-- Entries taken from a collection --
☆ ☆ ☆ ☆
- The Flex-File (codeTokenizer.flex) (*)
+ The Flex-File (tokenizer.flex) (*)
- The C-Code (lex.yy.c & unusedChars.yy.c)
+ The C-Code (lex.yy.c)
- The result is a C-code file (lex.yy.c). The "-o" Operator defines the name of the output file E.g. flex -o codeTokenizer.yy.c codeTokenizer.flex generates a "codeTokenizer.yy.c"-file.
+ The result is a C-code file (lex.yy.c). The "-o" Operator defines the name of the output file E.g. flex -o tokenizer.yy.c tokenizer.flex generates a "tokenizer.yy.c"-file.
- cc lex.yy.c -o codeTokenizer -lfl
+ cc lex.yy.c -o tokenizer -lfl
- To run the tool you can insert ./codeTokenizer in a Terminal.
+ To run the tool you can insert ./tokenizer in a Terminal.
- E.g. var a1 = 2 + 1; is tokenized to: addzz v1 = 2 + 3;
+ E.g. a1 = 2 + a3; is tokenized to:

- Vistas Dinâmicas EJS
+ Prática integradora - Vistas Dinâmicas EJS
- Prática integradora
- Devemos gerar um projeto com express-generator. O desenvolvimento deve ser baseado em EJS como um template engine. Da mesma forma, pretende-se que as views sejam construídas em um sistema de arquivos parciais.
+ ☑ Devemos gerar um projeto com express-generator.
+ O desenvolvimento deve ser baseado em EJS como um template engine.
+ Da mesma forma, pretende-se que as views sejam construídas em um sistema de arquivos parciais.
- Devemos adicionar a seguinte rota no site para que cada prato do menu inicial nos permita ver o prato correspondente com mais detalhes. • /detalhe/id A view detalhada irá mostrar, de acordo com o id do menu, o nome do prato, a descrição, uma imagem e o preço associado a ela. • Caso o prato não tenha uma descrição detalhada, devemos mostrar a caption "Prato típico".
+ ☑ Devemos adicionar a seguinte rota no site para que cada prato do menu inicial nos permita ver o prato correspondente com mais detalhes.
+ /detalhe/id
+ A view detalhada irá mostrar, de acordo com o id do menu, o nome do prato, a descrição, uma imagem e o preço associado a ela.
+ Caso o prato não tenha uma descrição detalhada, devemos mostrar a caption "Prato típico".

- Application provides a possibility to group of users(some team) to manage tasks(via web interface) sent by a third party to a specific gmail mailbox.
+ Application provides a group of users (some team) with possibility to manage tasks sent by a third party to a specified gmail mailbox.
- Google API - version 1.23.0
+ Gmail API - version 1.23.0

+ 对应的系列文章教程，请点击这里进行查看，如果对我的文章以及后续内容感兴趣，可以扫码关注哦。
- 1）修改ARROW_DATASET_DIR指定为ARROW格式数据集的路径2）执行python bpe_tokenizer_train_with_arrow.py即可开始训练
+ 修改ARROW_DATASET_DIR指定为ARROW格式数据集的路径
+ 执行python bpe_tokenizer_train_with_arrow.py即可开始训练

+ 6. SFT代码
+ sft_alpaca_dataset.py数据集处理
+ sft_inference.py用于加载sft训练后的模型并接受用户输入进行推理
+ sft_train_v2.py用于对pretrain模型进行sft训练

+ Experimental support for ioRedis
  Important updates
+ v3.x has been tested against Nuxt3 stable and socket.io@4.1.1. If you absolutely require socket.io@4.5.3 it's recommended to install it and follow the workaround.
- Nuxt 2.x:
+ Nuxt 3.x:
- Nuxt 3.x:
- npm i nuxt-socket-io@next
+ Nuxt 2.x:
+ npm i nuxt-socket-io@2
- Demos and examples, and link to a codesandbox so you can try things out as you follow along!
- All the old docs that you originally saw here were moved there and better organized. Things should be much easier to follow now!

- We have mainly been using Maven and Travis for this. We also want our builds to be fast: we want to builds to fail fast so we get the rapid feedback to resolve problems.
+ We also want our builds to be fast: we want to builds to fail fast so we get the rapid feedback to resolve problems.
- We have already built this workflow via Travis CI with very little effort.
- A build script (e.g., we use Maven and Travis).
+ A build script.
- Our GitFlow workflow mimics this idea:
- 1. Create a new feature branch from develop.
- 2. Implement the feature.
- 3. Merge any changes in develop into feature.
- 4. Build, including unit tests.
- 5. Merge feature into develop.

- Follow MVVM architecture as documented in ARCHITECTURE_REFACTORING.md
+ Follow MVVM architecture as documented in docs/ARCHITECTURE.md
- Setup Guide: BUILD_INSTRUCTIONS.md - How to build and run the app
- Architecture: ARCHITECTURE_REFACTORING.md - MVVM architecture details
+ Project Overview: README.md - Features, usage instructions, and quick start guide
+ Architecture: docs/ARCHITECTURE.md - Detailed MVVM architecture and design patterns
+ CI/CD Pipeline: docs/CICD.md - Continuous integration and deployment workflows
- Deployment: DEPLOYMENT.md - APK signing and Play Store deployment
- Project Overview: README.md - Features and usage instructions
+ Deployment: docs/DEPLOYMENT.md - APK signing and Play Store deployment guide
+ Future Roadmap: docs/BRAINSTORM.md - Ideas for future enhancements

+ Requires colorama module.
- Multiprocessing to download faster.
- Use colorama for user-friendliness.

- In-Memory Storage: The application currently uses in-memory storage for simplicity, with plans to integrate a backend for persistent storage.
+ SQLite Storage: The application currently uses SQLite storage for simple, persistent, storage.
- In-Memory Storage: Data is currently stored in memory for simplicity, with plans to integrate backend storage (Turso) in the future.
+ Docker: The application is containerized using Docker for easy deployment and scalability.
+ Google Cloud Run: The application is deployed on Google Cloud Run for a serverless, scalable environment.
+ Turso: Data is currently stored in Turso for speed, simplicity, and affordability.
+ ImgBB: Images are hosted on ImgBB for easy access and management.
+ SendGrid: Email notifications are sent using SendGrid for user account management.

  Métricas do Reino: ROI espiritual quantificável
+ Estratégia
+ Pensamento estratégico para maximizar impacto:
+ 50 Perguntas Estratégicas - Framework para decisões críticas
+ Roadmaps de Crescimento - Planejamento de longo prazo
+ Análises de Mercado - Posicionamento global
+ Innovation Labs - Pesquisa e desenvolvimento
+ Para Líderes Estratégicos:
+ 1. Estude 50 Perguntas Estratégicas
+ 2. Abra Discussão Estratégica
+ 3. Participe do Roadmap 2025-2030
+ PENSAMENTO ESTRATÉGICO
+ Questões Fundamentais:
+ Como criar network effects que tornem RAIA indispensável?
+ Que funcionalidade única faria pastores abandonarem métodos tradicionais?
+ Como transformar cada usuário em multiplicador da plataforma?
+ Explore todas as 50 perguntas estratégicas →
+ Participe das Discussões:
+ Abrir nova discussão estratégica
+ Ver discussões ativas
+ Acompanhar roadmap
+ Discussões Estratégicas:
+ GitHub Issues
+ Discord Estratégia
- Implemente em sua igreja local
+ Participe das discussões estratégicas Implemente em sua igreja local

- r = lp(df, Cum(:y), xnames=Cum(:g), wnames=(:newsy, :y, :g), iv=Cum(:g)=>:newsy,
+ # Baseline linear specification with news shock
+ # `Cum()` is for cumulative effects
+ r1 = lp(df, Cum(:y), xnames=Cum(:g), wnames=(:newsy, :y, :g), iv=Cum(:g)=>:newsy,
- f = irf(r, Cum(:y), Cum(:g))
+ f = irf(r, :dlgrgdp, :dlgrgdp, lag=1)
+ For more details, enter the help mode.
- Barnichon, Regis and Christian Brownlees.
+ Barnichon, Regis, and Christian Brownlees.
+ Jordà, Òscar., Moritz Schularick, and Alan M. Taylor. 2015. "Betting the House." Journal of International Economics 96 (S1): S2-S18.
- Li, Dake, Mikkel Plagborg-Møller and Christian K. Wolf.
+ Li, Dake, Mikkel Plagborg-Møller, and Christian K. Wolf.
☆ ☆ ☆ ☆
-- What you should do --
Reproduce only the lines above spanning from the line containing "- cc lex.yy.c -o codeTokenizer -lfl" through the line containing "- Prática integradora", word for word.

-- Exercise output --
- cc lex.yy.c -o codeTokenizer -lfl
+ cc lex.yy.c -o tokenizer -lfl
- To run the tool you can insert ./codeTokenizer in a Terminal.
+ To run the tool you can insert ./tokenizer in a Terminal.
- E.g. var a1 = 2 + 1; is tokenized to: addzz v1 = 2 + 3;
+ E.g. a1 = 2 + a3; is tokenized to:

- Vistas Dinâmicas EJS
+ Prática integradora - Vistas Dinâmicas EJS
- Prática integradora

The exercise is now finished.